Event 3. So I was talking to Kerrie on Facebook messenger a day or two later who said that she is into COS play and BDSM. To be honest, I wasn’t sure what COS play is but she explained it to me.

cosplay is where people dress up as their favourite characters etc for comic con or other geek conventions like that, and petplay is a little bit more on the 18+ side of dress up, its a type of BDSM

The latter is leather and whips, master and servant and so on. Apparently she has tried ‘Vanilla relationships’ but has been doing BDSM for 5 years because of the layers of trust and understanding you can build up through it. This girl is only 20 and she already way ahead of me. I feel that sometimes with the students. I may have some advantages over them, but they are part of a new generation with 21st century compliant teeth savvy in all sorts of cultural and technological embellishments that our generation was not and I just feel so old. She thinks I’m cool because I’m published, but does she know I have sold one copy of my ‘published’ book? I don’t think so…

You know what’s funny? Well I think it is. So Kerrie gave me an excellent little pep talk about how I should be pleased with myself because I’m at university, whereas she knows someone who is 48 and spends his days ‘literally shitting himself’ and waiting for his son to clean it up, eating pizzas, snorting cocaine, chain smoking and complaining about life’ and that’s not me. (I expect mirth at this point). I’m at uni and I’ve got plans and I’m published and I just find it funny because I need to be compared to somebody in that situation to look relatively good. But it was a lovely pep talk, which I would have just copied and pasted but I fear that would be breaching privacy laws.

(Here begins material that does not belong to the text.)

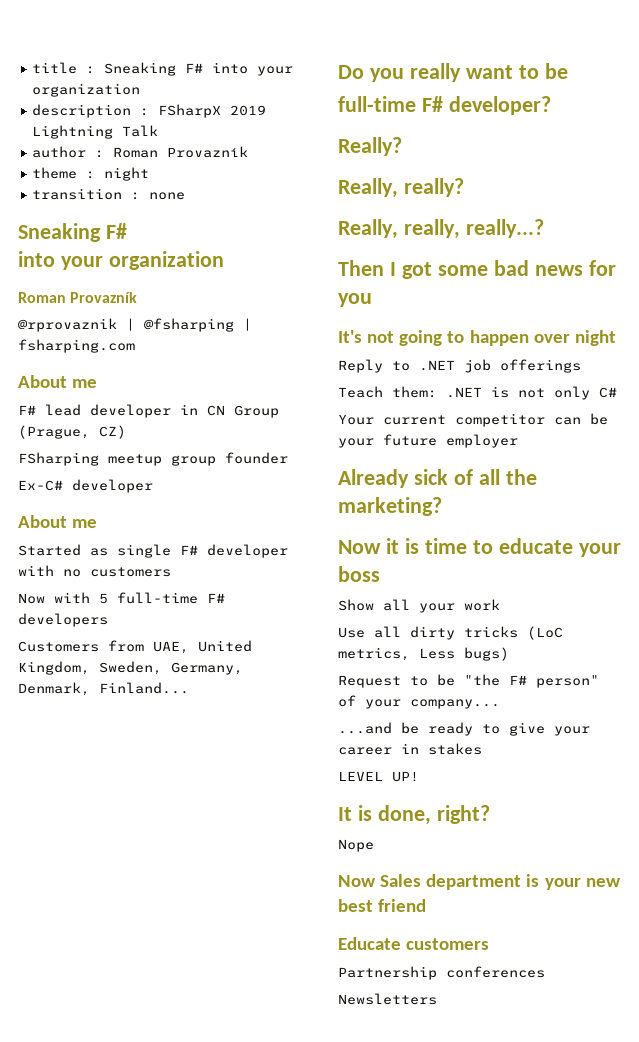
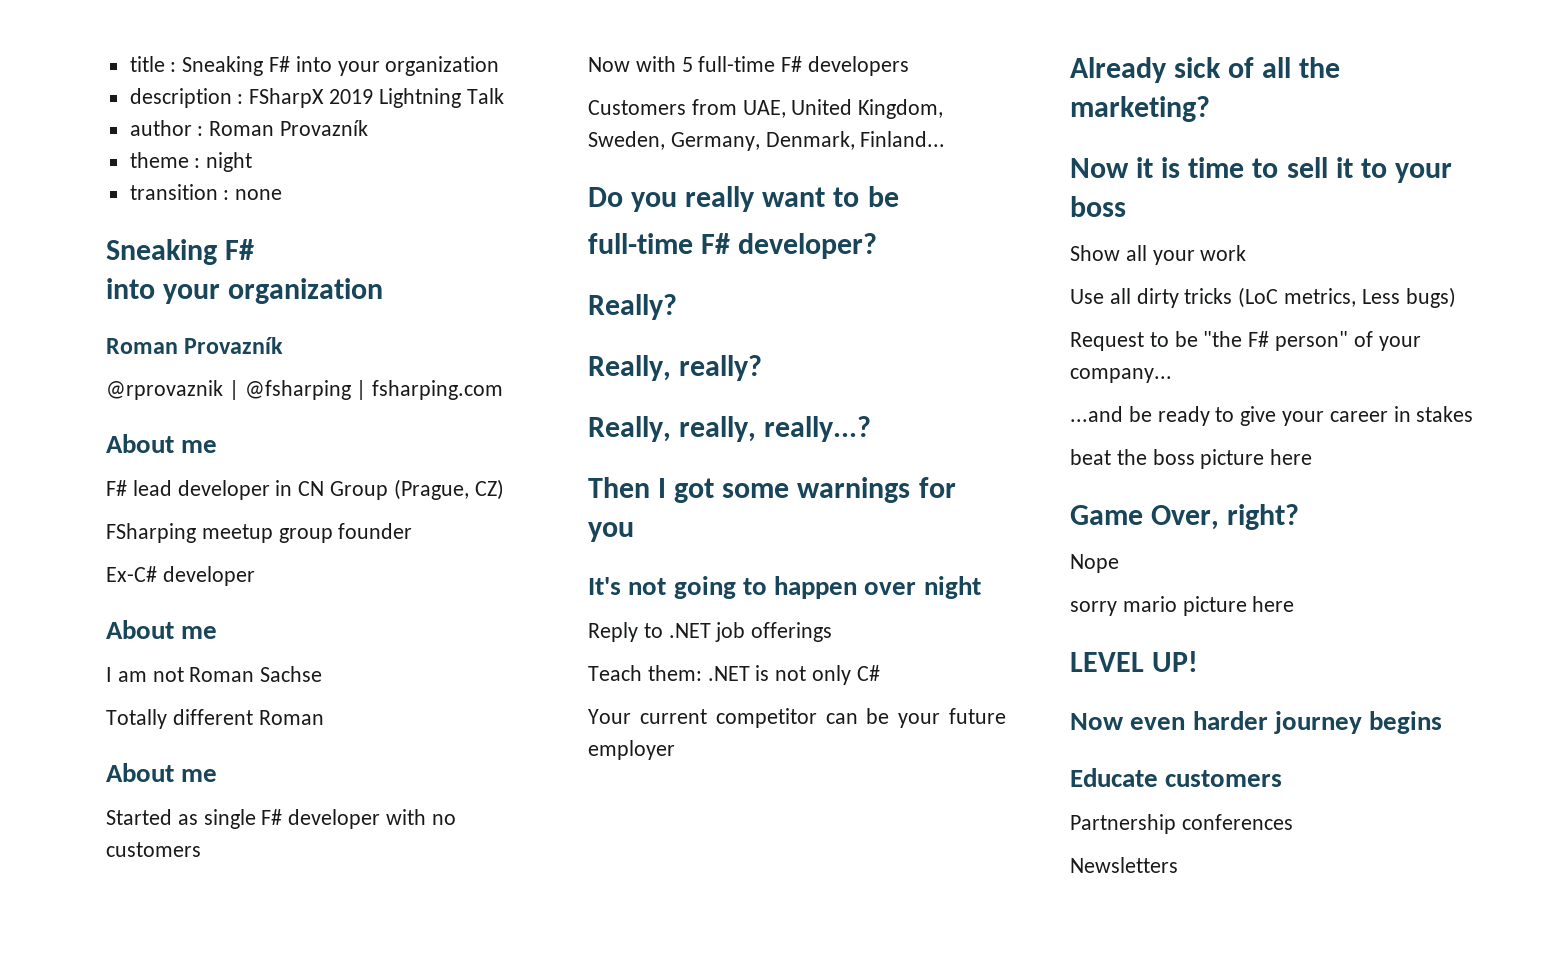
(98, 523) none -> [106,666,323,682] [106,709,324,729] [106,763,218,782] // I am not Roman Sachse // Totally different Roman // About me
[493,260,583,276] bad news -> [797,477,911,503] warnings
[498,538,573,554] educate -> [1286,157,1387,178] sell it to
[338,771,419,782] [338,805,490,825] [338,839,374,852] [338,874,621,890] [338,899,427,912] LEVEL UP! // It is done, right? // Nope // Now Sales department is your new best friend -> [1070,449,1313,469] [1070,504,1300,530] [1070,554,1119,573] [1070,596,1295,616] [1070,651,1199,672] [1070,711,1443,734] beat the boss picture here // Game Over, right? // Nope // sorry mario picture here // LEVEL UP! // Now even harder journey begins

There is a 4th event, come to think of it. My discus thrower has been in sporadic touch with me for the last three months attempting to engage me in conversation (which she is not very good at, I think she has learning difficulties) and today she said she’s up for a no strings attached relationship (in so many words). Now don’t get excited. I’m not that attracted to her and I told her that she would only get hurt, it’s not fair etc and she said ‘nah’, let’s just meet and so we might in a couple of weeks in Llandudno and we might not, I don’t know. I’ve looked at all her Facebook pics and it’s really just her breasts that are keeping this finely poised. So I said maybe there might be some intimacy, maybe not, but whatever happens it wouldn’t be long term and she said fine. But I didn’t come out with the you deserve one who will love and cherish you and want to keep you forever because I know she is struggling as badly as I am and neither of us really have that option.

She told me that since we’ve been in touch she had one date with a guy with no front teeth who never put his hand in his pocket. I felt for her, I really did. I gave her a pep talk. Shortly after that she made her offer.

1 comment:

  1. I could give a pep-talk of my own but it's all very obvious stuff. Much more interesting, and quite amusing perhaps, especially given the rather more adult content of this week's instalment, is that I read it out loud to Millie, as she likes listening to my voice. She calmed down, had a very serious face and nodded knowingly at the part about literally shitting yourself.